The Star Schema: Key to Data Modelling in (power) BI

Table of Contents

This blog post will explain the Star Schema, its significance and how it simplifies data nalysis and how its applied to data warehouses, databases, data marts, and other tools.[1]

Introducing Star Schema

The Star Schema is an established data modelling technique adopted for relational data warehouses to streamline the extraction of data, a crucial feature for analytical and reporting functions. Its name derives from the star-like pattern formed in the entity-relationship diagram (ERD), where a central fact table is linked to multiple dimension tables radiating from it.[3]Its design is particularly conducive to Business Intelligence applications such as Power BI, making it a popular choice in contemporary data architecture for its efficiency in querying and reporting.

Star Schema Diagram

Computational Power

The Information Revolution, which started in the mid-1980s, has brought about a significant shift from manual to digital information storage and processing. This shift has primarily been driven by the rise of information-based jobs, the affordability of computing power, and the advent of the Internet.

The technological transformation has dramatically influenced the way organisations function and how people interact with each other. As a result, businesses are now automating several routine tasks and services, such as inventory management, payroll, and banking transactions. Online Transaction Processing (OLTP) databases, specifically designed to handle a high volume of short transactions, are utilised to support these services.

Online Transaction Processing

Imagine OLTP databases as bustling post offices, where each postbox represents a table row and contains various messages or records.
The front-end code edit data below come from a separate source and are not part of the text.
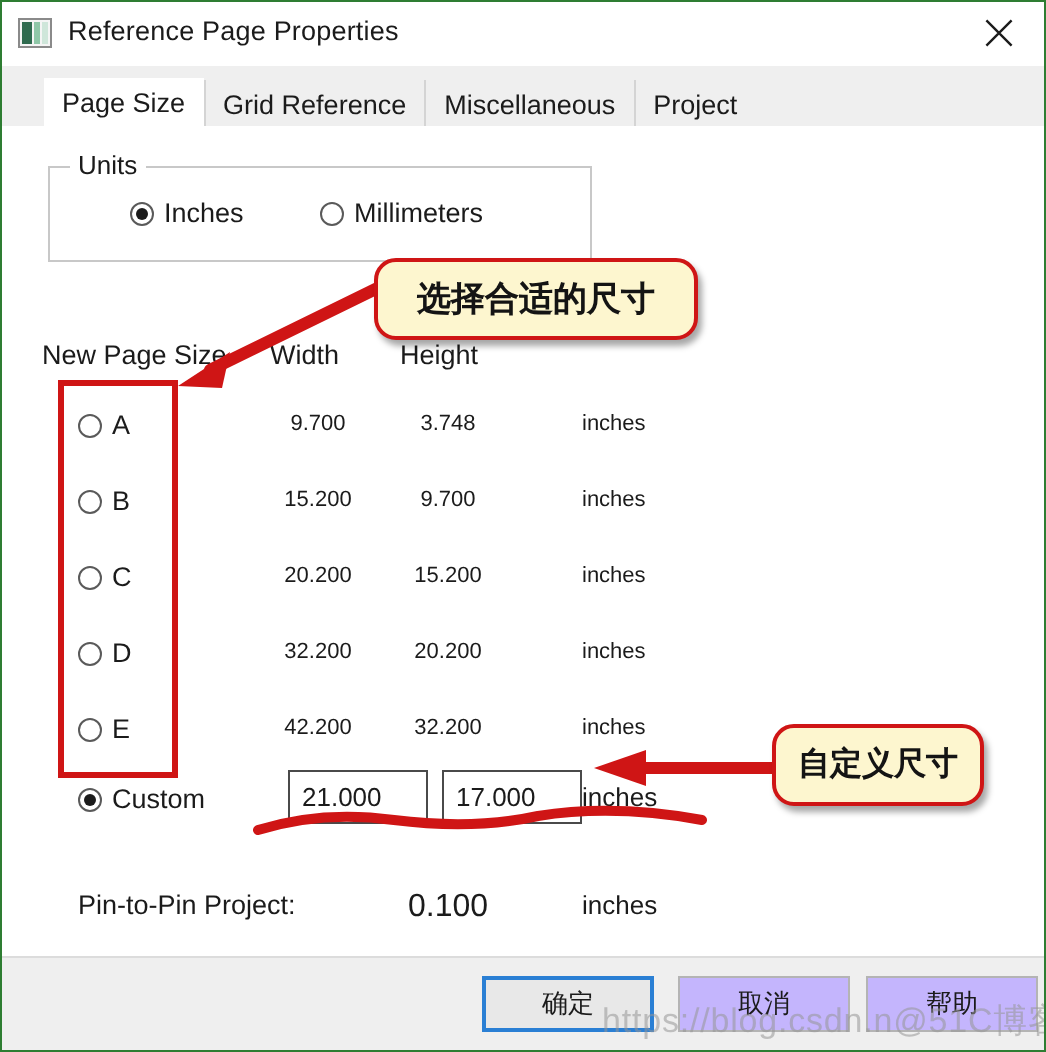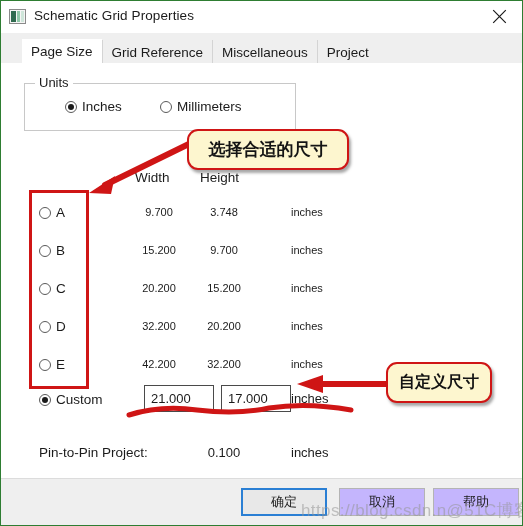--- a/index.html
+++ b/index.html
@@ -187,7 +187,7 @@
         <i class="ti2"></i>
         <i class="ti3"></i>
     </div>
-    <div class="title-text">Schematic Grid Properties</div>
+    <div class="title-text">Reference Page Properties</div>
     <div class="close-btn">
       <svg width="15" height="15" viewBox="0 0 15 15" aria-hidden="true">
         <path d="M1.2 1.2 L13.8 13.8 M13.8 1.2 L1.2 13.8" stroke="#1b1b1b" stroke-width="1.2" fill="none"></path>

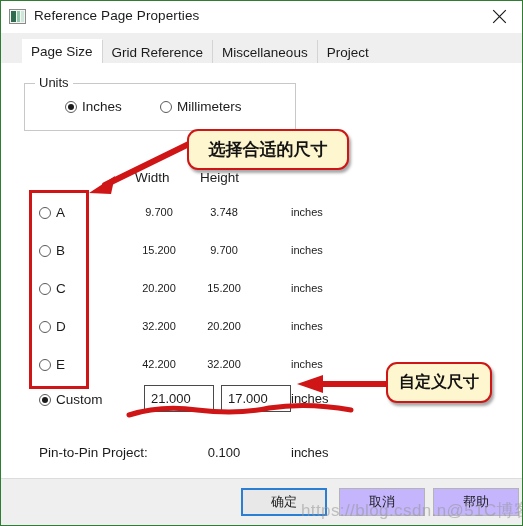--- a/index.html
+++ b/index.html
@@ -218,6 +218,7 @@
       </div>
     </div>
 
+    <div class="col-hdr hdr-newpage">New Page Size</div>
     <div class="col-hdr hdr-width">Width</div>
     <div class="col-hdr hdr-height">Height</div>
 

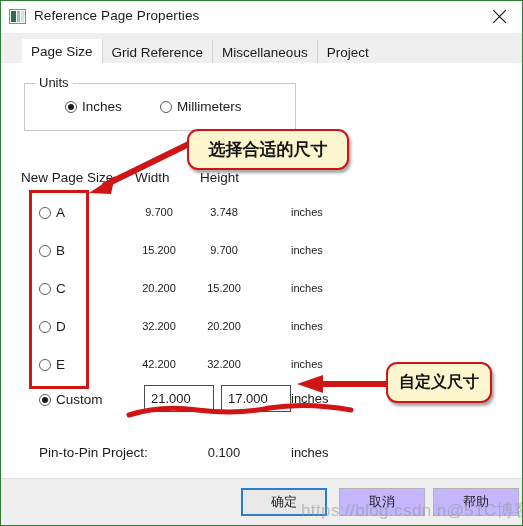--- a/index.html
+++ b/index.html
@@ -128,7 +128,7 @@
 
   
   .pin-label{position:absolute;left:38px;top:382px;font-size:13.5px;color:#1b1b1b;white-space:nowrap;}
-  .pin-val{position:absolute;left:175px;top:382px;width:96px;text-align:center;font-size:13px;color:#1b1b1b;}
+  .pin-val{position:absolute;left:175px;top:382px;width:96px;text-align:center;font-size:16px;color:#1b1b1b;}
   .pin-unit{position:absolute;left:290px;top:382px;font-size:13px;color:#1b1b1b;}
To efficiently sort and organise these messages, the post office uses categories or columns, arranging them by postcode, recipient, or size. This system makes data retrieval easy. Oracle, IBM DB2, and Microsoft SQL Server are well-known for their OLTP capabilities.

Normalised Data

OLTP systems are relational databases that have undergone normalisation to allow for efficient cross-referencing and data linking between different tables. As a result, they are ideal for handling a large number of user transactions, especially in real-time scenarios. OLTP systems are excellent at handling simple queries and updates.[6]

Structured Query Language

OLTP databases use SQL (Structured Query Language) to interact with and manage this data. SQL uses queries (set of commands) to instruct the computer where to find, add, or change data within that database.

Data Analysis Needs

As businesses grew, there was an increasing need to analyse the vast amounts of transactional data OLTP systems collected. Although OLTP (Online Transaction Processing)[7]databases efficiently handle real-time, transactional data, they are structured primarily for operational tasks. Considering complex analysis, OLTP's operational focus limits its ability to conduct extensive data analytics.

OLAP Systems

OLAP systems were designed to facilitate data analysis. They are optimised for query and reporting and are particularly suitable for handling complex analytical calculations and multidimensional data analysis. Unlike OLTP systems, OLAP systems can quickly execute analytical and ad hoc queries.

OLAP databases can be built using relational and non-relational models. They often use multidimensional databases (like cubes in SQL Server Analysis Services) or relational databases designed in a star or snowflake schema to facilitate complex queries and aggregations. OLAP systems can utilise relational and non-relational (including multidimensional) data models, depending on the specific technology and requirements.

Data Warehouses

Data warehousing is a concept that emerged alongside OLAP systems. It was created to fulfill the requirements of OLAP systems for comprehensive data analysis. Data warehouses are centralised repositories that aggregate data from various sources, including OLTP databases. This aggregated data is important for the multidimensional analysis capabilities of OLAP.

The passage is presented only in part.